This commenter also requested that the agencies affirm that they will apply statutory factors while processing applications. The Bureau construes this comment, in context, as referring to the application processes that are common at the Federal banking agencies; to the extent it may refer to applications to the Bureau, the Bureau considers it outside the scope of the Bureau's rulemaking.

One comment that was specifically addressed to the Bureau, from an association of credit unions, stated that the Bureau should refrain from issuing supervisory guidance that adds requirements not explicitly stated in the statute or regulation.

One commenter argued that guidance provides valuable information to supervisors about how their discretion should be exercised and therefore plays an important role in supervision.

D. Supervisory Criticisms

Several commenters addressed supervisory criticisms and how they relate to guidance. Some commenters suggested that supervisory criticisms should be specific as to practices, operations, financial conditions, or other matters that could have a negative effect. These commenters suggested that MRAs, memoranda of understanding and any other formal written mandates or sanctions should be based only on a violation of a statute or regulation. Similarly, these commenters argued that there should be no references to guidance in written formal actions and that banking institutions should be reassured that they will not be criticized or cited for a violation of guidance when no law or regulation is cited. One commenter suggested that it would instead be appropriate to discuss supervisory guidance privately, rather than publicly, potentially during the pre-exam meetings or during examination exit meetings. Another commenter suggested that, while referencing guidance in supervisory criticism may be useful at times, agencies should provide safeguards to prevent such references from becoming the de facto basis for supervisory criticisms. One commenter stated that examiners also should not criticize community banks in their final written examination reports for not complying with “best practices” unless the criticism involves a violation of bank policy or regulation. The commenter added that industry best practices should be transparent enough and sufficiently known throughout the industry before being cited in an examination report.

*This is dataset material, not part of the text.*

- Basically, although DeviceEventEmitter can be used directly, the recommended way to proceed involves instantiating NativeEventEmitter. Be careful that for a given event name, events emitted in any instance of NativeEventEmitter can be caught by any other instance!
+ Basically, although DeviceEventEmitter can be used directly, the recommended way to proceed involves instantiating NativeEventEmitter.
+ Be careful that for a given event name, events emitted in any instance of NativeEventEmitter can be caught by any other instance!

One commenter requested that examiners should not apply large bank practices to community banks that have a different, less complex and more conservative business model.

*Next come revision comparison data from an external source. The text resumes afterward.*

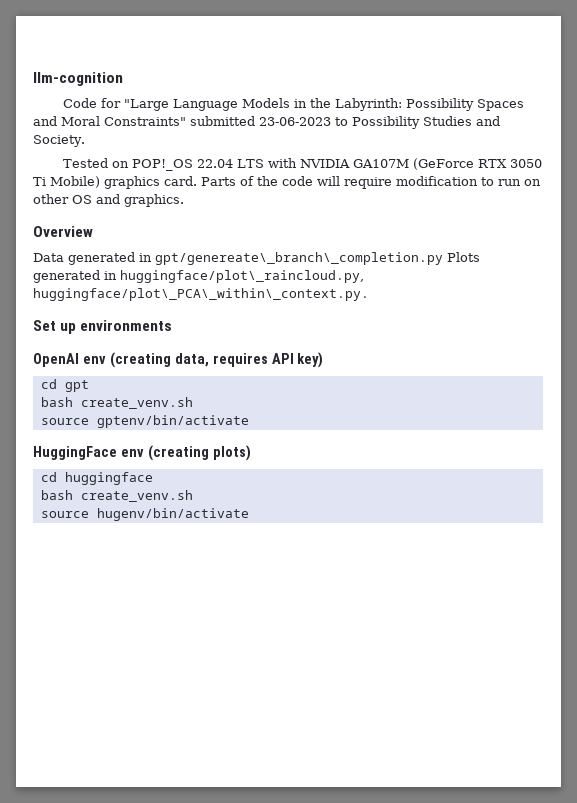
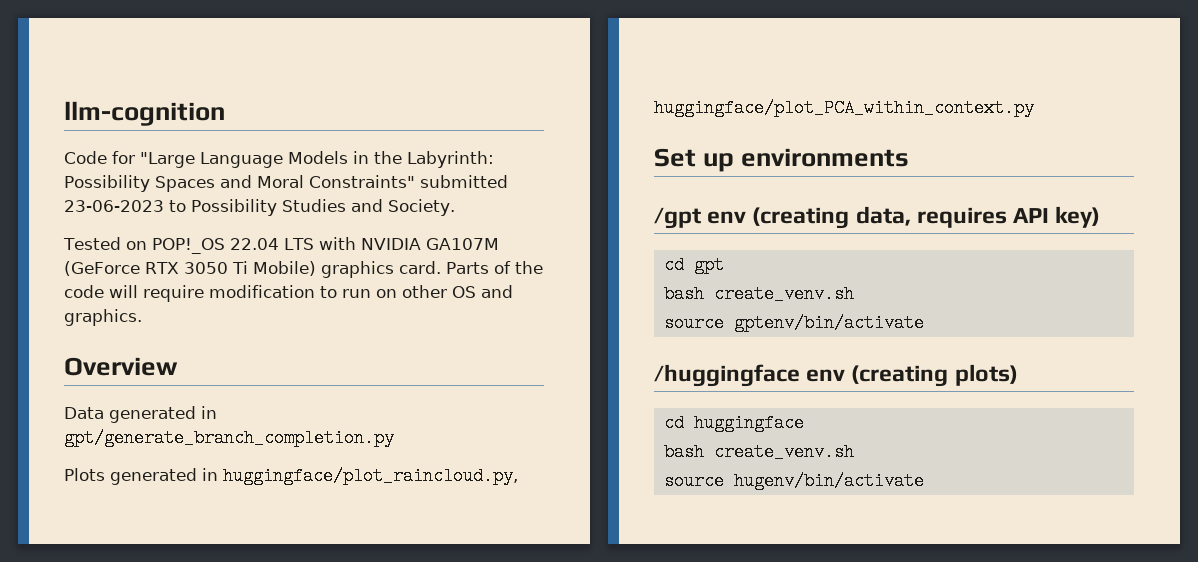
- Data generated in gpt/genereate\_branch\_completion.py Plots generated in huggingface/plot\_raincloud.py, huggingface/plot\_PCA\_within\_context.py.
+ Data generated in gpt/generate_branch_completion.py
+ Plots generated in huggingface/plot_raincloud.py, huggingface/plot_PCA_within_context.py
- OpenAI env (creating data, requires API key)
+ /gpt env (creating data, requires API key)
- HuggingFace env (creating plots)
+ /huggingface env (creating plots)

Commenters that opposed the Proposal did not support restricting supervisory criticism or sanctions to explicit violations of law or regulation. One commenter expressed concern that requiring supervisors to wait for an explicit violation of law before issuing criticism would effectively erase the line between supervision and enforcement. According to the commenter, it would eliminate the space for supervision as an intermediate practice of oversight and cooperative problem-solving between banks and the regulators who support and manage the banking system. One commenter emphasized the importance of bank supervisors basing their criticisms on imprudent bank practices that may not yet have ripened into violations of laws or rules but which if left unaddressed could pose harm to consumers.

One commenter argued that the agencies should state clearly that guidance can and will be used by supervisors to inform their assessments of banks' practices and that it may be cited as, and serve as the basis for, criticisms. According to the commenter, even under the legal principles described in the Proposal, it is permissible for guidance to be used as a set of standards that may inform a criticism, provided that application of the guidance is used for corrective purposes, if not to support an enforcement action.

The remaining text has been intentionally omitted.